:: Work task ::
Look through the data that follows and copy each line with the string "Raffia".

:: Data excerpts ::

*** Block opens ***

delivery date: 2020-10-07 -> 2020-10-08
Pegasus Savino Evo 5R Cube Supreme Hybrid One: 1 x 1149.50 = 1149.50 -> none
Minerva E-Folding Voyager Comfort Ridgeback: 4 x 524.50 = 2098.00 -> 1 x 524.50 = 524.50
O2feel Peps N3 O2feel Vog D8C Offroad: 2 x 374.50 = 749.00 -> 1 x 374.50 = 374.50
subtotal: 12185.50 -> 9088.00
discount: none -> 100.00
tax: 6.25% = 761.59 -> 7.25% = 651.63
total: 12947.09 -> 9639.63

*** Block closes ***
*** Block opens ***

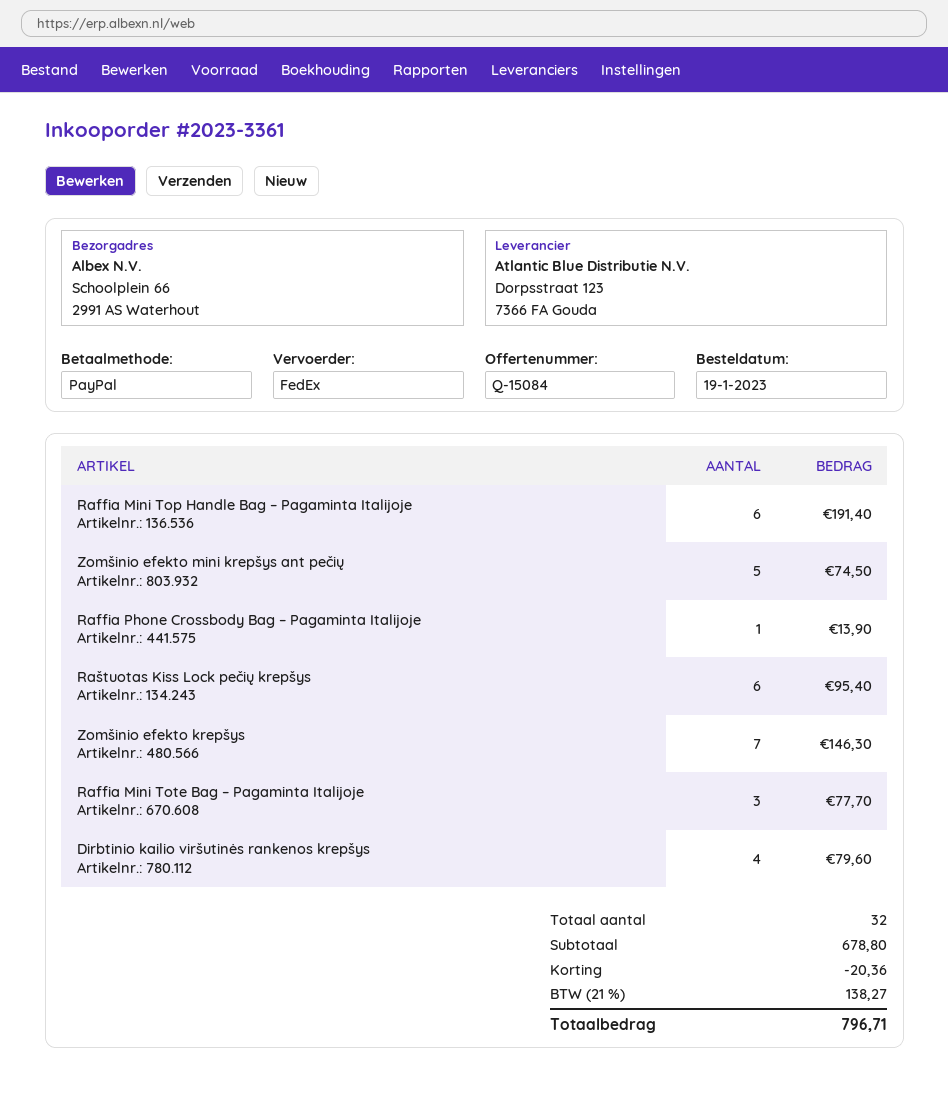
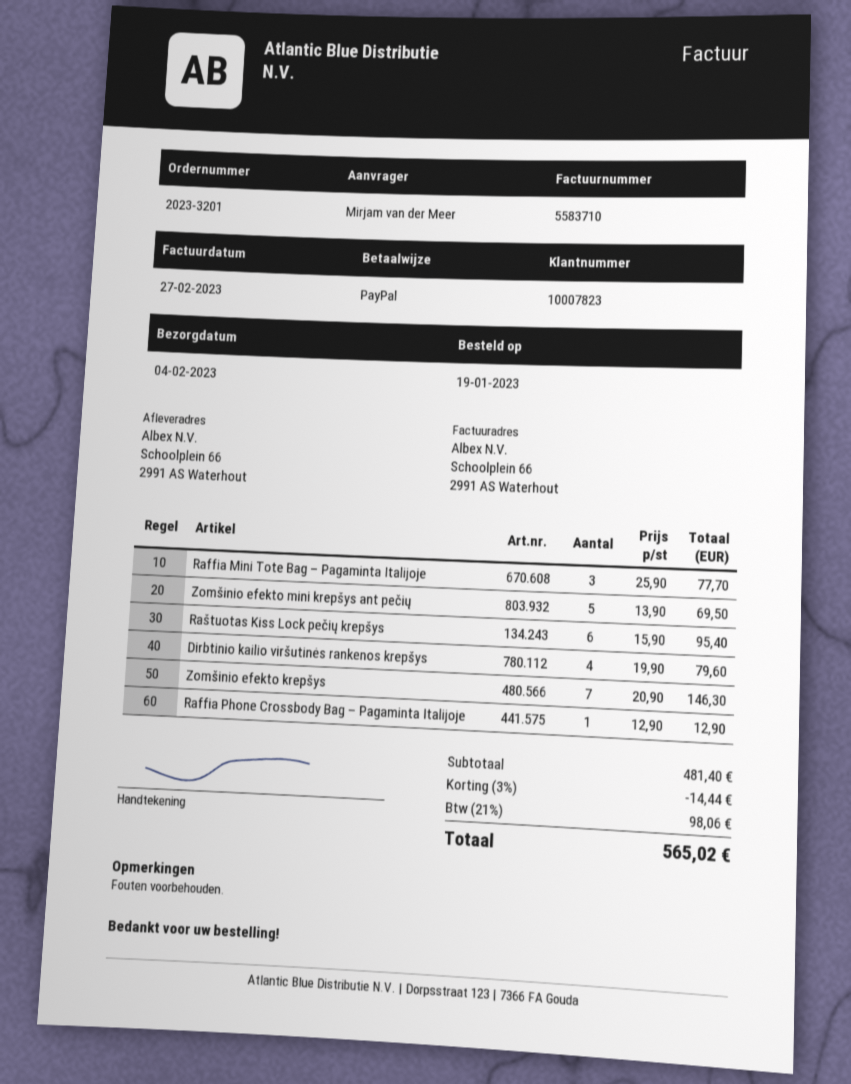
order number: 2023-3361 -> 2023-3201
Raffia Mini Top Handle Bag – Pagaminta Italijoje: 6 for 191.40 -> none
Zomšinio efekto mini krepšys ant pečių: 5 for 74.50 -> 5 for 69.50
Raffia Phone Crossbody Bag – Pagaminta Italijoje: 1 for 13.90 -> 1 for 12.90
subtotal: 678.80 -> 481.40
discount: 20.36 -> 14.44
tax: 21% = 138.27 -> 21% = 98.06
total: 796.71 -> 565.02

*** Block closes ***

:: Exercise output ::
Raffia Mini Top Handle Bag – Pagaminta Italijoje: 6 for 191.40 -> none
Raffia Phone Crossbody Bag – Pagaminta Italijoje: 1 for 13.90 -> 1 for 12.90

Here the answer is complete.